Requiem for a Dream: Bot Tola's 'Crutcher Kornel'
'What you do in this world is a matter of no consequence. The question is what can you make people believe you have done.' Arthur Conan Doyle
In spite of quite a few bases for censure, there are many reasons why Bot Tola's play 'Crutcher Kornel' works extremely well with the audience. Every act of the play relentlessly dares the spectator to speak up against stagnant political orders, past and present. It dares them all to dream of change, while holding the hands of the Colonel in crutches; and all this, too, during times when a heavy hand of censor seems to be hanging over all our heads. Frantz Fanon, in his 'The Wretched of the Earth' has described most artists and professors as disorientateurs (obfuscators) who continually propagate a 'respect for the established order'. Fanon proposes that a true artist, rather than colluding with this order, can only contest it - turning theatre into a 'site for resistance'. BotTola's recent endeavor fits the bill.
And verily, theatre is a powerful tool for transformation.
Paulo Freire, the Brazilian scholar of educational philosophy, in his book 'Pedagogy of the Oppressed' (Portuguese 1968, English 1999), writes, 'Man's ontological vocation is to be a Subject who acts upon and transforms his world, and in so doing moves towards ever-new possibilities of fuller and richer life, individually and collectively'. Freire goes on to state, 'Every human being, no matter how 'ignorant' or submerged in the culture of silence he or she may be, is capable of looking critically at the world in a dialogical encounter with others.'
The writer of 'Crutcher Kornel', Shahaduzzaman, caps, just this, critical thinking while writing in 'a language that delineates a new order of imagination'. His background in medical anthropology must have given him the critical turn of mind that likes to dig deep for the truth. However, it is first Samina Luthfa and Soumya Sarker who needs to be congratulated for turning a well researched, but cut and dried, historical chronicle of the life and times of Colonel Abu Taher, into a vibrant theatrical presentation. With this pulsating script in hand Mohammad Ali Haider, then, does well to keep a fast pace of enactment, while also being able to insert humor and amusement.
Most of all, the writer and the trio of playwrights and Director are to be congratulated for addressing, though fleetingly, the process of illegitimate historical negationism or denialism, which is the distortion of the historical record.

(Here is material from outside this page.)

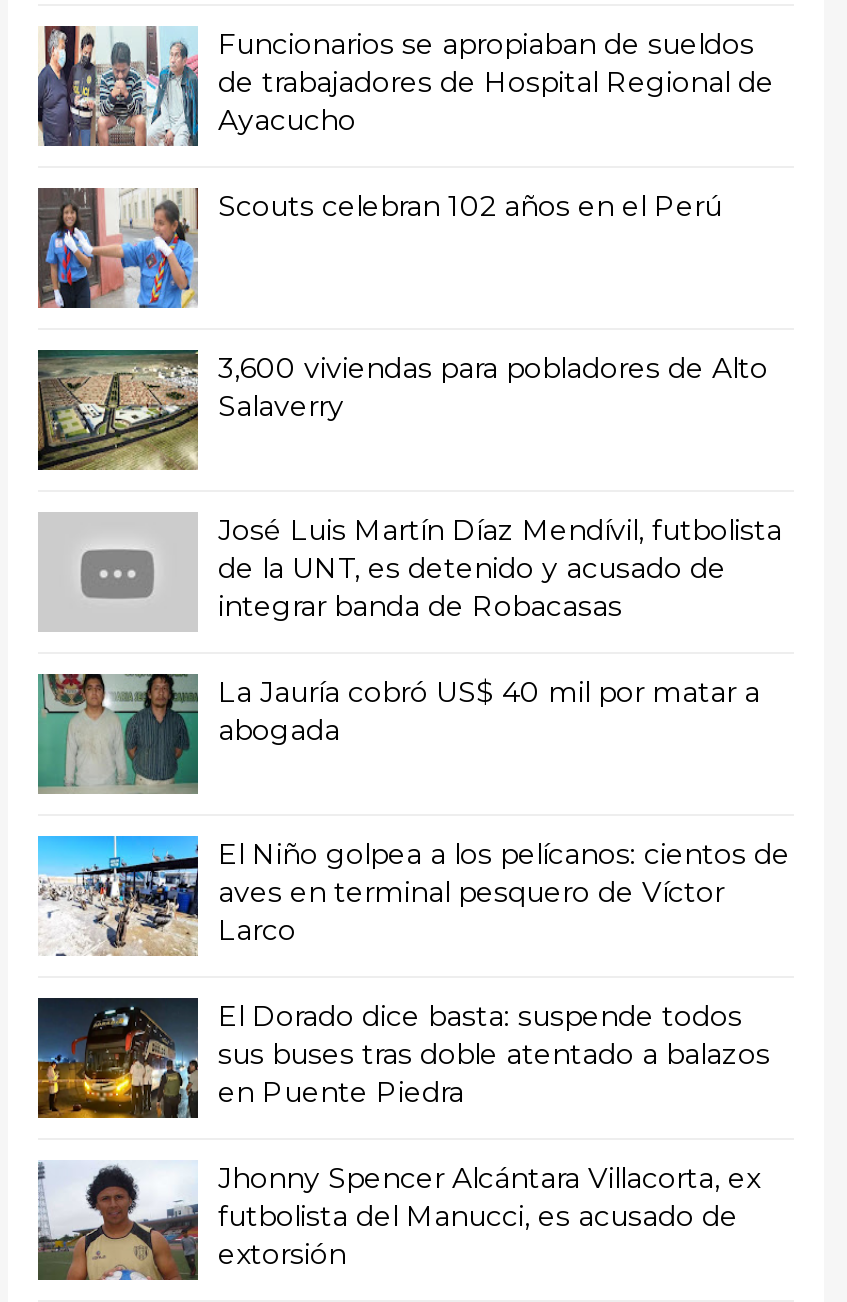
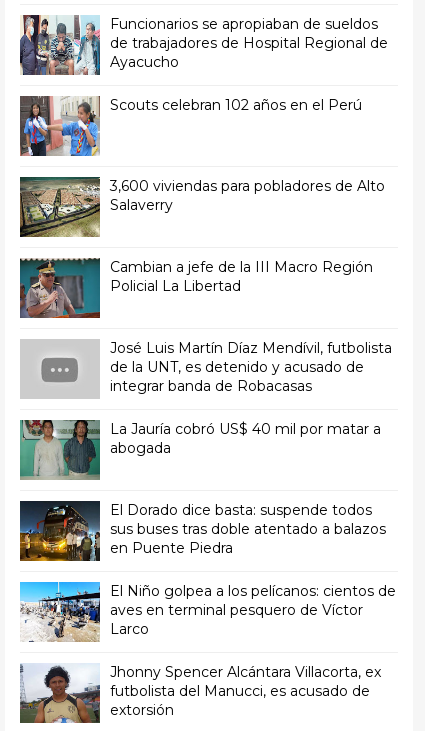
+ [image]
+ Cambian a jefe de la III Macro Región
+ Policial La Libertad

moved down: [image] | El Niño golpea a los pelícanos: cientos de | aves en terminal pesquero de Víctor | Larco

Furthermore, taking a page out of Badal Sircar, the influential, anti-establishment, Indian dramatist's book, Ali Haider shows irreverence for the overhyped virtues of structure and form. Like Sircar, Haider disdains the importance of sets, props, costumes and lights. To an extent, he even pays scant attention to the need for learning any acting or performing techniques. The heart, though, yearns for thespians like Aly Zaker and Humayun Faridi. Whether we like it, or not like it, prowess in acting does make a difference to theatrical presentations.

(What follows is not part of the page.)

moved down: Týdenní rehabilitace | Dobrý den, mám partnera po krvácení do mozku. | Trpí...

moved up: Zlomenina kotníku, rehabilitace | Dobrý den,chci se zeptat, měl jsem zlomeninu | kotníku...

What makes 'Crutcher Kornel' work most, though, is the choreography by Samina Luthfa and the background score by Pintu Ghosh. Having personally worked a lifetime with training bodies, and inscribing notions of 'perfection', watching untrained bodies move cleverly to narrate a tale, was a learning experience. A body, at the end of the day, is also the site of multiple presences – external and emotional. One soon realizes that performance occurs at the interstice of a body and a world. The action that is occurring there is a body engaging and negotiating a process of change. Here passion can very well override training.

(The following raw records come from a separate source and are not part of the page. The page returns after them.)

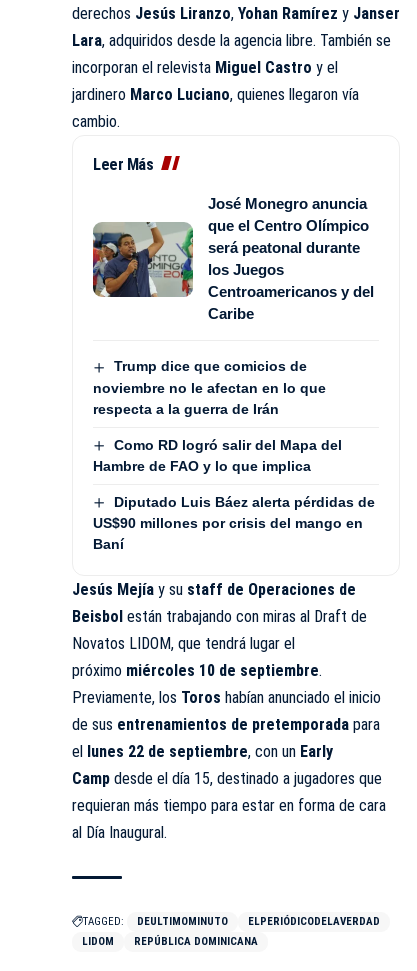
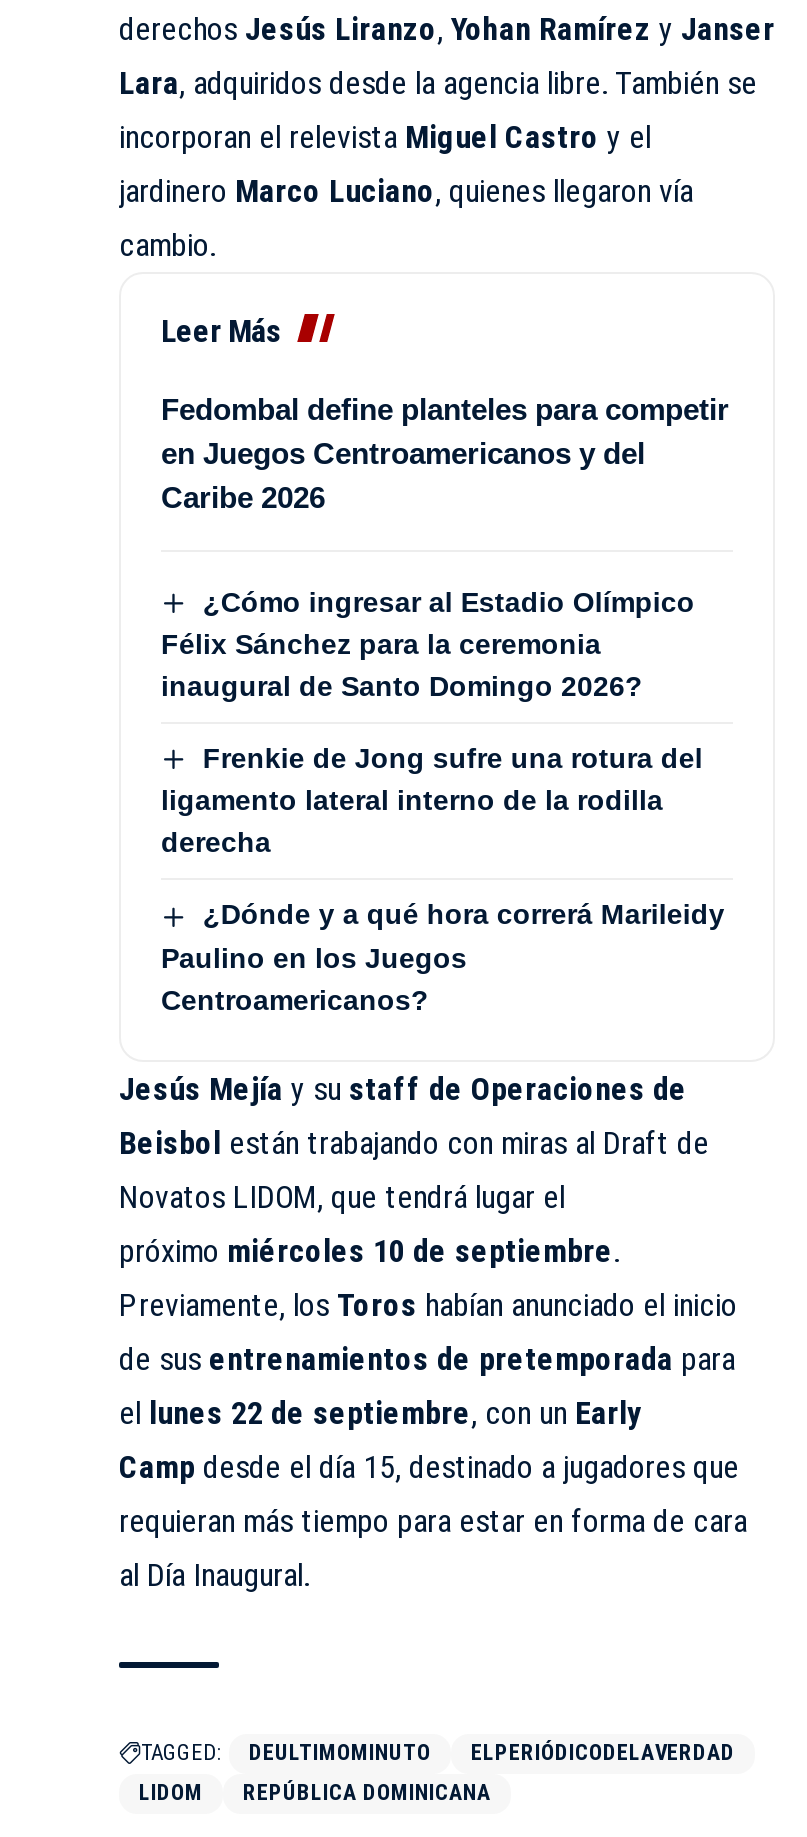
- José Monegro anuncia
- que el Centro Olímpico
- será peatonal durante
- los Juegos
- Centroamericanos y del
- Caribe
+ Fedombal define planteles para competir
+ en Juegos Centroamericanos y del
+ Caribe 2026

- Trump dice que comicios de
- noviembre no le afectan en lo que
- respecta a la guerra de Irán
+ ¿Cómo ingresar al Estadio Olímpico
+ Félix Sánchez para la ceremonia
+ inaugural de Santo Domingo 2026?

- Como RD logró salir del Mapa del
- Hambre de FAO y lo que implica
+ Frenkie de Jong sufre una rotura del
+ ligamento lateral interno de la rodilla
+ derecha

- Diputado Luis Báez alerta pérdidas de
- US$90 millones por crisis del mango en
- Baní
+ ¿Dónde y a qué hora correrá Marileidy
+ Paulino en los Juegos
+ Centroamericanos?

Of Col Taher, and his brand of adventurism, I do refrain from commenting, having lived through the years that witnessed the rise and fall of progressive politics in our country. The 70s were volatile times, with a young nation and an unsettled citizenry, which had not yet recovered from an explosive war. There were too many players with too many fingers in the pie. And, never more was it true that, 'Absolute power corrupts absolutely'.
This I will say, though, there is no alternative to 'leg-work' when it comes to politics. Quick fixes do not last. The question is, are there any political persons left who are willing to sweat it through?
Dreams can be dreamt. Alas, only winners write, or re-write, history, while only requiems for the dreams of losers are staged for posterity.